**Provided material**.

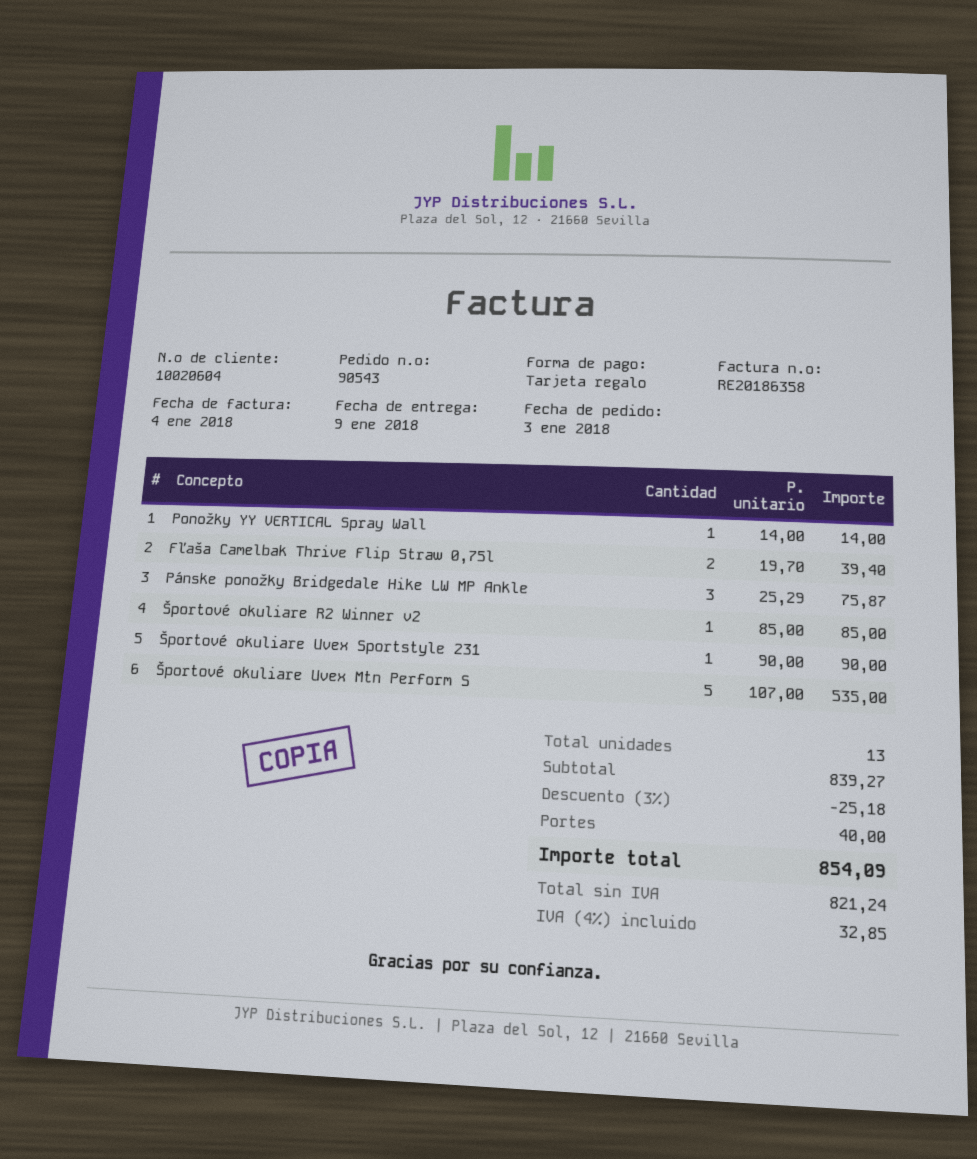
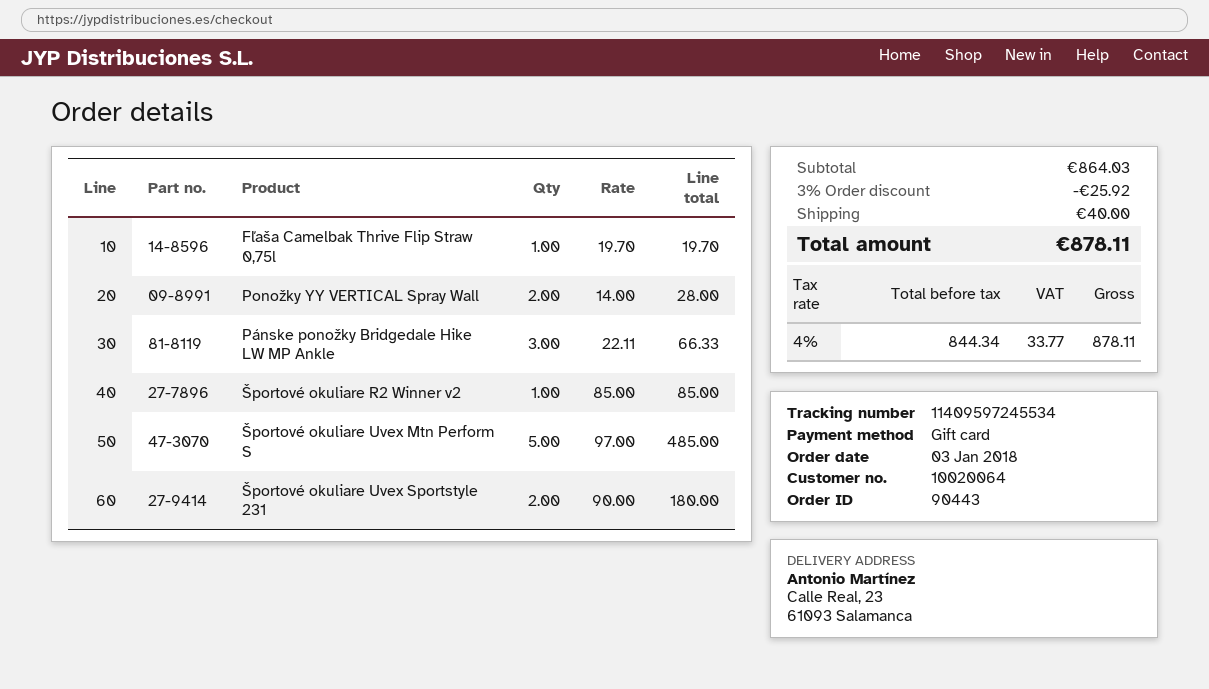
order number: 90543 -> 90443
customer number: 10020604 -> 10020064
Ponožky YY VERTICAL Spray Wall: 1 x 14.00 = 14.00 -> 2 x 14.00 = 28.00
Fľaša Camelbak Thrive Flip Straw 0,75l: 2 x 19.70 = 39.40 -> 1 x 19.70 = 19.70
Pánske ponožky Bridgedale Hike LW MP Ankle: 3 x 25.29 = 75.87 -> 3 x 22.11 = 66.33
Športové okuliare Uvex Sportstyle 231: 1 x 90.00 = 90.00 -> 2 x 90.00 = 180.00
Športové okuliare Uvex Mtn Perform S: 5 x 107.00 = 535.00 -> 5 x 97.00 = 485.00
subtotal: 839.27 -> 864.03
discount: 3% = 25.18 -> 3% = 25.92
net: 821.24 -> 844.34
tax: 4% = 32.85 -> 4% = 33.77
total: 854.09 -> 878.11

**Task prompt**.
Reproduce the material in full, word for word, and omit the pictures.

**Response to the task**.
order number: 90543 -> 90443
customer number: 10020604 -> 10020064
Ponožky YY VERTICAL Spray Wall: 1 x 14.00 = 14.00 -> 2 x 14.00 = 28.00
Fľaša Camelbak Thrive Flip Straw 0,75l: 2 x 19.70 = 39.40 -> 1 x 19.70 = 19.70
Pánske ponožky Bridgedale Hike LW MP Ankle: 3 x 25.29 = 75.87 -> 3 x 22.11 = 66.33
Športové okuliare Uvex Sportstyle 231: 1 x 90.00 = 90.00 -> 2 x 90.00 = 180.00
Športové okuliare Uvex Mtn Perform S: 5 x 107.00 = 535.00 -> 5 x 97.00 = 485.00
subtotal: 839.27 -> 864.03
discount: 3% = 25.18 -> 3% = 25.92
net: 821.24 -> 844.34
tax: 4% = 32.85 -> 4% = 33.77
total: 854.09 -> 878.11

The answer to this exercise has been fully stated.